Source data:
========================================
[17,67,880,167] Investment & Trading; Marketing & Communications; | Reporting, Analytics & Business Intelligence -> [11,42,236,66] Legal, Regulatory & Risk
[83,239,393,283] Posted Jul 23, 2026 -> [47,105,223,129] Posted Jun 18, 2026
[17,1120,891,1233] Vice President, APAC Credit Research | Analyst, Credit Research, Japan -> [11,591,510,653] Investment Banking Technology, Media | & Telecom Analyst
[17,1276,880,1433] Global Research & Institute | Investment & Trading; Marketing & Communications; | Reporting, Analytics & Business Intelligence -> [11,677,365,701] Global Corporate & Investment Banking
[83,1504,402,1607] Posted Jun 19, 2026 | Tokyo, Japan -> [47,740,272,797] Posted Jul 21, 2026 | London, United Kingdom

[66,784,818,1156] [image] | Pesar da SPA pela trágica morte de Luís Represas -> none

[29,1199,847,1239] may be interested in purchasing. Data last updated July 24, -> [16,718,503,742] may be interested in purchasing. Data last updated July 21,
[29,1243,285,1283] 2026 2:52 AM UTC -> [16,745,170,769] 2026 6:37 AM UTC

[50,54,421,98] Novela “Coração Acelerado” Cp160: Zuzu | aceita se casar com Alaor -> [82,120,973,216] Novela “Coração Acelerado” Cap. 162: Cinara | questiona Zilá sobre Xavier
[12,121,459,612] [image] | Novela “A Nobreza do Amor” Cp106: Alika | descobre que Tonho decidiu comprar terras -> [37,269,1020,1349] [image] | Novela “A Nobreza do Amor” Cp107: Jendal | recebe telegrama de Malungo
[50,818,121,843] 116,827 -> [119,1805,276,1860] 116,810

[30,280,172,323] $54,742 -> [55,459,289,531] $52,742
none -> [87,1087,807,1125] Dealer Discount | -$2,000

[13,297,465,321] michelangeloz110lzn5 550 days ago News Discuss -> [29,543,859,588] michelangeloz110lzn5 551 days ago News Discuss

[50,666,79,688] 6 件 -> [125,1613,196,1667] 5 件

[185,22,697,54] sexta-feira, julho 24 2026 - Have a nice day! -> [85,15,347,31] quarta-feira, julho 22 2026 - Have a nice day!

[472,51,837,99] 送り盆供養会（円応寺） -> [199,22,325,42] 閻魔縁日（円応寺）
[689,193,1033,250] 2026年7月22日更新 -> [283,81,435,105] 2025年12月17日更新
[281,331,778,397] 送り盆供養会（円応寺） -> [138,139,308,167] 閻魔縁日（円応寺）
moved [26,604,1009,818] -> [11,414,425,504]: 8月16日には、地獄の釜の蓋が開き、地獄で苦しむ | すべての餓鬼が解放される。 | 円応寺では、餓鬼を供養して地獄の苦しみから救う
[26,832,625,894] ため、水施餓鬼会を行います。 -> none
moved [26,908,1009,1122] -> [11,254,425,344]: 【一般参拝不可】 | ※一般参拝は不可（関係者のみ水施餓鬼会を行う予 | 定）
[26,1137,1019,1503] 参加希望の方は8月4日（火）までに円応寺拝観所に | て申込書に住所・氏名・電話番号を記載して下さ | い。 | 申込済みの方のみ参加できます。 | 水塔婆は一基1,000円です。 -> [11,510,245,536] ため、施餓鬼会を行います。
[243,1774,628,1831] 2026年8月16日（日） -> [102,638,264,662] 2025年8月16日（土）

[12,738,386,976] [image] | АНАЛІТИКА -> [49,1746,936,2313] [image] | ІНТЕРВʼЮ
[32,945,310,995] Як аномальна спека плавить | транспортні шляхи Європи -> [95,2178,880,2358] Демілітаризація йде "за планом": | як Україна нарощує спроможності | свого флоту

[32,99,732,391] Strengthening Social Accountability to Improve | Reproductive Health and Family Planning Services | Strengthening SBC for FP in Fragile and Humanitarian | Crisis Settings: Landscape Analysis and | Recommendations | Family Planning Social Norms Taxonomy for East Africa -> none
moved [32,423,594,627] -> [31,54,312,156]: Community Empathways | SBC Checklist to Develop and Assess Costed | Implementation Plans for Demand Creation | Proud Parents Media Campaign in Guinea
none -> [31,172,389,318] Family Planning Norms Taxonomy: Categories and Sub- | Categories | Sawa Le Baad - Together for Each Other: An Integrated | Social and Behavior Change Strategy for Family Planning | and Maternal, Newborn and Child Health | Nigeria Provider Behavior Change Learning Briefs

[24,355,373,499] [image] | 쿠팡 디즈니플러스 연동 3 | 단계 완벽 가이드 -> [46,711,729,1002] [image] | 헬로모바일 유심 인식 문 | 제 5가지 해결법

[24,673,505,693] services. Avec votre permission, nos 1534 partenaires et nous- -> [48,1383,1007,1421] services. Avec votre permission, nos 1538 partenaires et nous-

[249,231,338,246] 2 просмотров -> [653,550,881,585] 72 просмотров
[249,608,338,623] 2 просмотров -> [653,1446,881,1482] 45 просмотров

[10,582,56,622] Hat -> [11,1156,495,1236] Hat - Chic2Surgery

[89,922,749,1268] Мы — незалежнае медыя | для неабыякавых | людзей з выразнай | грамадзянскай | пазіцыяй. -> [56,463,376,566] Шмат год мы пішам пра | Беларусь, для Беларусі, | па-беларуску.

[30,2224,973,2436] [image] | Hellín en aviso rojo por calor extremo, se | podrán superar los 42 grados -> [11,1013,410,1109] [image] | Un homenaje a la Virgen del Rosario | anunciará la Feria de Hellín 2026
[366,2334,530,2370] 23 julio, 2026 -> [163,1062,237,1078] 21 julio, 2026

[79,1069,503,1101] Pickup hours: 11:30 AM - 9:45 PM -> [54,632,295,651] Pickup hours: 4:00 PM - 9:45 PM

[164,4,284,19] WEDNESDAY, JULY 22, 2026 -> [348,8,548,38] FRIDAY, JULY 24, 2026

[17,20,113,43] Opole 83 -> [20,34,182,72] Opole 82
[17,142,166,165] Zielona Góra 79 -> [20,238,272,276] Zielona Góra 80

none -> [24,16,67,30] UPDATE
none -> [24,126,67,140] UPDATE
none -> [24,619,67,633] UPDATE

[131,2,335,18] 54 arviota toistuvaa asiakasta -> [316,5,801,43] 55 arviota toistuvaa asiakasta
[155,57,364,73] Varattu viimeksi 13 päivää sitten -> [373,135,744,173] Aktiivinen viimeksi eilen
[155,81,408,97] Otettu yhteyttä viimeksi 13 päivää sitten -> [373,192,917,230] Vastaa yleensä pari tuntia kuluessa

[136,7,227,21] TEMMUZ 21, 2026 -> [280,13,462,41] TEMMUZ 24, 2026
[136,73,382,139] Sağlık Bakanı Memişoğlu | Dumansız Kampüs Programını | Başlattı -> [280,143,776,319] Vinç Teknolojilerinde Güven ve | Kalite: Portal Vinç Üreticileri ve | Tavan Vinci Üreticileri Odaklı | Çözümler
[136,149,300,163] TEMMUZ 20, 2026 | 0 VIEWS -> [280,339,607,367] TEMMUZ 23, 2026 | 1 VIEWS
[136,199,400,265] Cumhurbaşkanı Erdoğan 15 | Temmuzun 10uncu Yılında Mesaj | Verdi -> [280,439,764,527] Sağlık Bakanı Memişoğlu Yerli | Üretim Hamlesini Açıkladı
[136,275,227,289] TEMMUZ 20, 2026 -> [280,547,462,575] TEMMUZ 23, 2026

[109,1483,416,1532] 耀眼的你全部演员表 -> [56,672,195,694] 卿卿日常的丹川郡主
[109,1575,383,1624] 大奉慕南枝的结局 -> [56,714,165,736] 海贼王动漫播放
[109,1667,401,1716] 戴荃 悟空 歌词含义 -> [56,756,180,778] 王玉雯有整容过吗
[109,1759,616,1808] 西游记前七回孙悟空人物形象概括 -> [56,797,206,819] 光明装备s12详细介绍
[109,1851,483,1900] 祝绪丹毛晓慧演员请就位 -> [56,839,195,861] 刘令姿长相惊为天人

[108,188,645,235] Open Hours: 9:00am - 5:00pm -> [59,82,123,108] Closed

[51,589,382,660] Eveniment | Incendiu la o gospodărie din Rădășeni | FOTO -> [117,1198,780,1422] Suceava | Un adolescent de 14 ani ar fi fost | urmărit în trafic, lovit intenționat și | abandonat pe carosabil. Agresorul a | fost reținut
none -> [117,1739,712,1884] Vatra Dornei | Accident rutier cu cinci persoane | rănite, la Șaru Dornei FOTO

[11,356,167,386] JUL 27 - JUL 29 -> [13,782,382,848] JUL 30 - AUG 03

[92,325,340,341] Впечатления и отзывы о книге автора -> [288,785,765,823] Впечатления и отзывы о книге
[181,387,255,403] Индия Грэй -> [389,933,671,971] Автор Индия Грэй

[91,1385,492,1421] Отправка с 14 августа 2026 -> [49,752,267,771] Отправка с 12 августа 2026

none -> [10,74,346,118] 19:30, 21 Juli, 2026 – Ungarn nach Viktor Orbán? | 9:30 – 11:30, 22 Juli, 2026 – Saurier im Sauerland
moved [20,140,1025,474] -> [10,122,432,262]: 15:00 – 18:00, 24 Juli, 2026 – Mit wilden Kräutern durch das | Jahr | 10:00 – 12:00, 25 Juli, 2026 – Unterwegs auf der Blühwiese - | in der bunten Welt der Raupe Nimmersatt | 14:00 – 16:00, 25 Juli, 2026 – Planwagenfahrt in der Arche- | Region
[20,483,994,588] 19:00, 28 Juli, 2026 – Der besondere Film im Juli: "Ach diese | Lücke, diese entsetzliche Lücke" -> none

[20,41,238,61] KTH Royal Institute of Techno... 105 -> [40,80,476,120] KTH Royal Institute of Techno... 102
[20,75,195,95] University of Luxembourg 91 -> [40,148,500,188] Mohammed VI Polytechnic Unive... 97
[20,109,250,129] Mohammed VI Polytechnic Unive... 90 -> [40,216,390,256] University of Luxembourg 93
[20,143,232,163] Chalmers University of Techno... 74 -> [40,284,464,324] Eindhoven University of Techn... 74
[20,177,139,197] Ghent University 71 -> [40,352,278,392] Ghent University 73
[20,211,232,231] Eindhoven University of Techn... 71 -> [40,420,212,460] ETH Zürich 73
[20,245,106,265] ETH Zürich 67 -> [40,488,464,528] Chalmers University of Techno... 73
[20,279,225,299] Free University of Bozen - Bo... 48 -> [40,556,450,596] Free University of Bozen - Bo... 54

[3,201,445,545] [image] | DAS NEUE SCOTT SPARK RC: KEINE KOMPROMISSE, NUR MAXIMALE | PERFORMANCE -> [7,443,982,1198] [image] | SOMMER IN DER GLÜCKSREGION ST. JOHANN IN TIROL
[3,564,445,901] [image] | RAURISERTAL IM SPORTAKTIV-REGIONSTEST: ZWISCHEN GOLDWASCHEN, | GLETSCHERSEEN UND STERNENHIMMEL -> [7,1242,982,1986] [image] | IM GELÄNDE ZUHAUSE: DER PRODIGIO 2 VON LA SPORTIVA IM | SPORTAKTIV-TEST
========================================
* **Exercise prompt**
Within the entries above, find every line where the string "Health" occurs, and copy it.

* **Result of this task**
[32,99,732,391] Strengthening Social Accountability to Improve | Reproductive Health and Family Planning Services | Strengthening SBC for FP in Fragile and Humanitarian | Crisis Settings: Landscape Analysis and | Recommendations | Family Planning Social Norms Taxonomy for East Africa -> none
none -> [31,172,389,318] Family Planning Norms Taxonomy: Categories and Sub- | Categories | Sawa Le Baad - Together for Each Other: An Integrated | Social and Behavior Change Strategy for Family Planning | and Maternal, Newborn and Child Health | Nigeria Provider Behavior Change Learning Briefs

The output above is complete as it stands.